Making matters worse, the actual library (or more, as in the aforementioned TLS software there are actually 3 separate libraries -- libmbedcrypto, libmbedx509, and libmbedtls) is located somewhere deeply nested in the build directory.   Your poor consumers are never gonna be able to figure it out.

There are two solutions:

a) Install the dependency as well as your own library (and tell users where it lives, perhaps via pkgconfig or somesuch).

b) Just forget about this and make users pre-install the dependency explicitly themselves, and pass the location to your configuration tool (CMake, autotools, etc.) explicitly.

Of these two, "a" is easier for end users -- as long as the application software doesn't also want to use functions in that library (perhaps linking against a *different* copy of the library).  If this happens, the problem can become kind of intractable to solve.

So, we basically punt, and make the user deal with this.  Which tests days for many systems is handled by packaging systems like debian, pkg-add, and brew.

After having worked in Go for so long (and admittedly in kernel software, which has none of these silly userland problems), the current state of affairs here in C is rather disappointing.

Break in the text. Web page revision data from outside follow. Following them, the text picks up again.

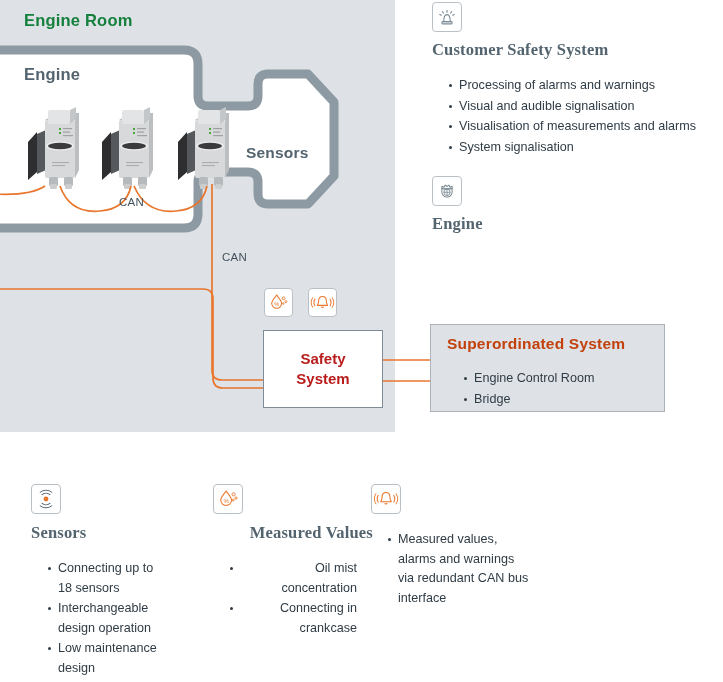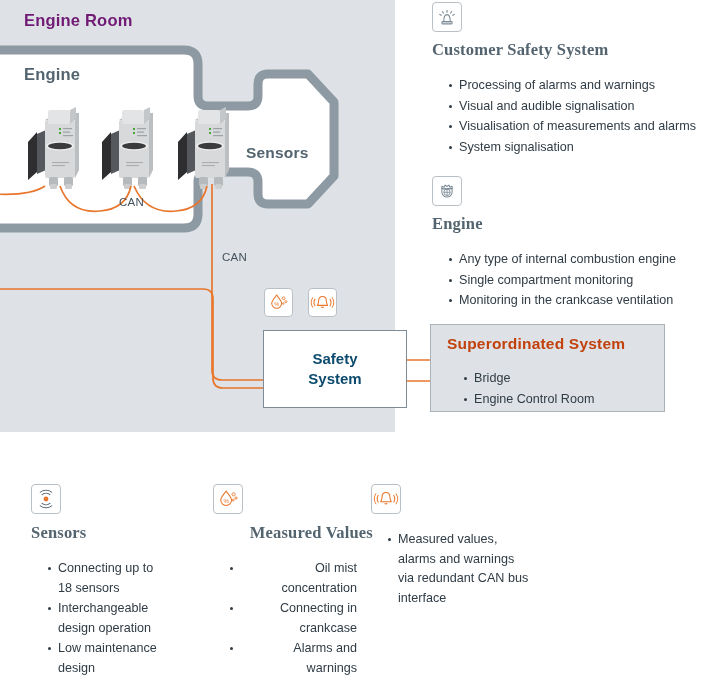--- a/index.html
+++ b/index.html
@@ -20,7 +20,7 @@
   }
   #engine-room-title{
     position:absolute;left:24px;top:11px;
-    font-size:16.5px;font-weight:bold;color:#701a75;letter-spacing:.2px;
+    font-size:16.5px;font-weight:bold;color:#15803d;letter-spacing:.2px;
   }
 
   

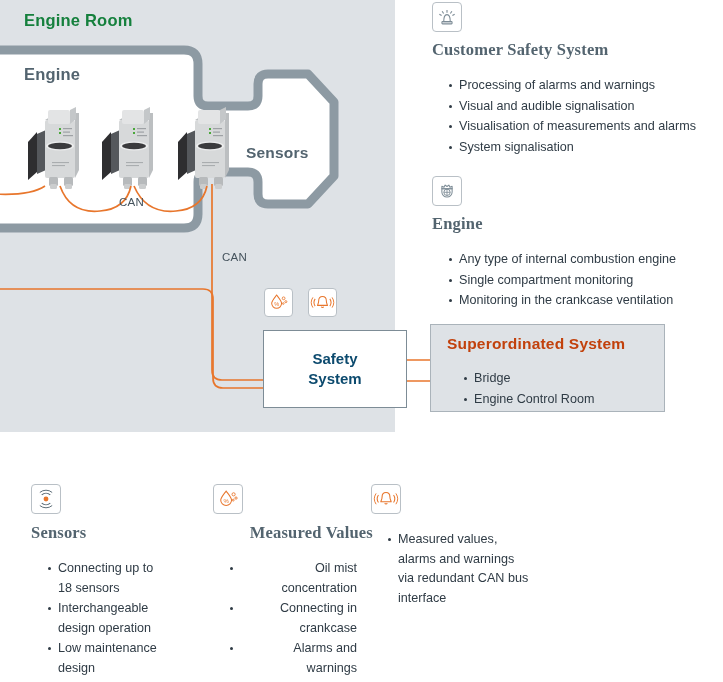--- a/index.html
+++ b/index.html
@@ -309,11 +309,6 @@
       </svg>
     </div>
     <div class="feature-title">Engine</div>
-    <ul class="blist">
-      <li>Any type of internal combustion engine</li>
-      <li>Single compartment monitoring</li>
-      <li>Monitoring in the crankcase ventilation</li>
-    </ul>
   </div>
 
   <div id="bottom-row">

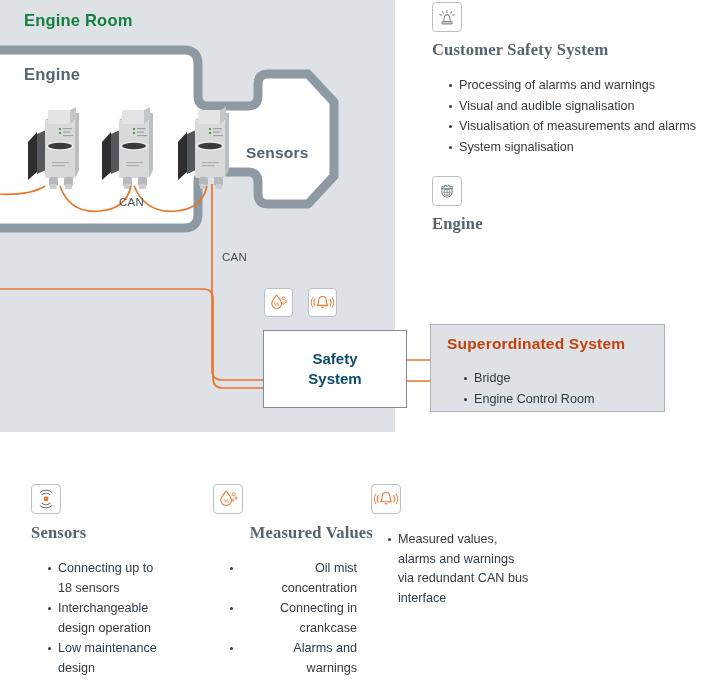--- a/index.html
+++ b/index.html
@@ -58,11 +58,11 @@
 
   
   #safety-system-box{
-    position:absolute;left:263px;top:330px;width:144px;height:78px;
+    position:absolute;left:263px;top:330px;width:120px;height:78px;
     background:#ffffff;border:1px solid #7d8c96;box-sizing:border-box;
     display:flex;align-items:center;justify-content:center;
     text-align:center;
-    font-size:15px;font-weight:bold;color:#0c4a6e;line-height:1.35;
+    font-size:15px;font-weight:bold;color:#b91c1c;line-height:1.35;
   }
 
   

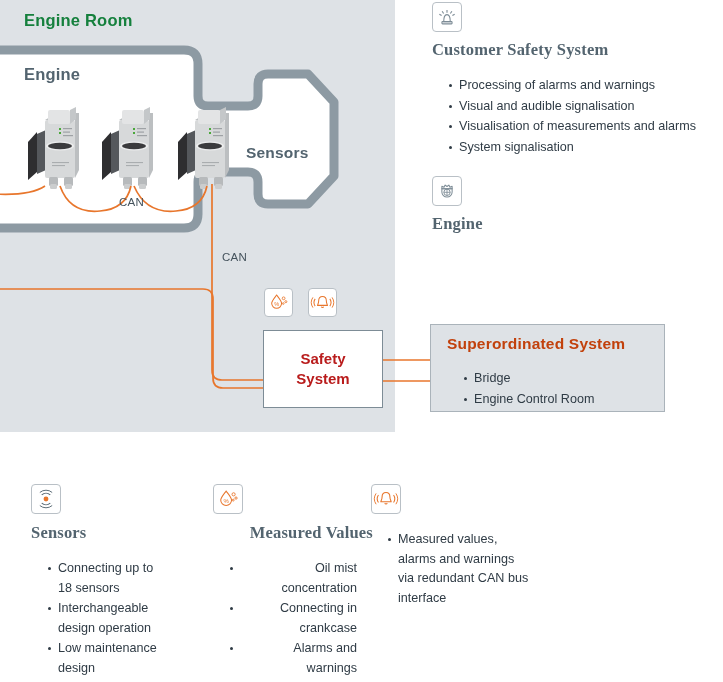--- a/index.html
+++ b/index.html
@@ -272,8 +272,8 @@
   <div id="superordinated-box">
     <div id="superordinated-title">Superordinated System</div>
     <ul class="blist">
+      <li>Engine Control Room</li>
       <li>Bridge</li>
-      <li>Engine Control Room</li>
     </ul>
   </div>
 

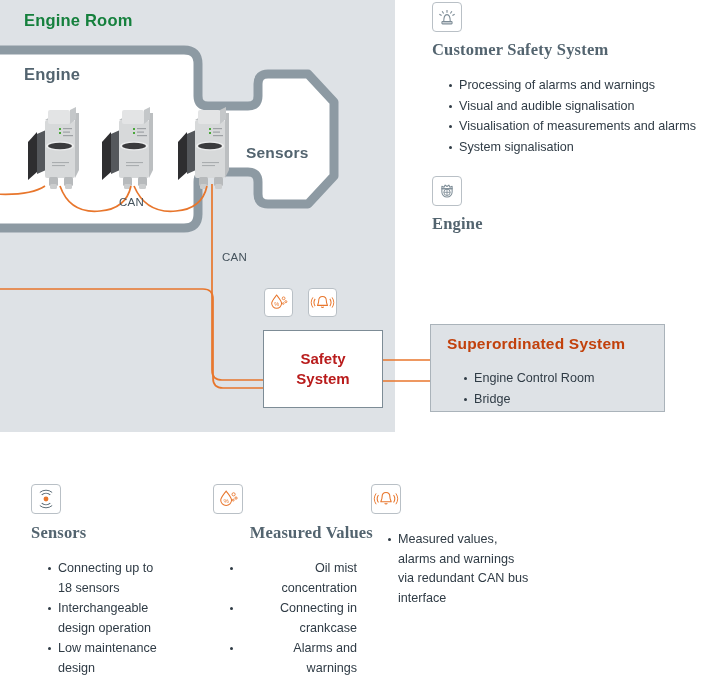--- a/index.html
+++ b/index.html
@@ -345,7 +345,6 @@
       <ul class="blist">
         <li>Oil mist concentration</li>
         <li>Connecting in crankcase</li>
-        <li>Alarms and warnings</li>
       </ul>
     </div>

Does anyone out there have any other better ideas to handle this (I mean besides "develop in Y", where Y is some language besides C)?

1 comment:

solvingj said...

RE: dependency management. IMO, the problems you are having come from the lack of a package manager. Many projects have made the CMake mechanism work in the absence of a package manager, but it's an example of clever engineering to compensate for the right thing. Every other language has a package manager to bridge the gap between libraries and projects because it's the right thing.

Fortunately, there are a handful of projects trying to solve this problem in C and C++ alike. They're all still finding their footing, but the ball is rolling in the right direction.

RE: MBedTLS. My team has been trying to work with the mbedTLS CMakeLists project and it's pretty bad. We work with a LOT of 3rd party projects CMakeLists and this one has a lot of small but frustrating problems. I've opened tickets, and the person who responded didn't seem to understand some fundamentals. It's so bad that it's currently stuck in limbo. It's unfortunate, because the library itself has potential. We're now about to start looking toward other crypto libs instead. There seem to be many, wolfssl, boringssl are on the list.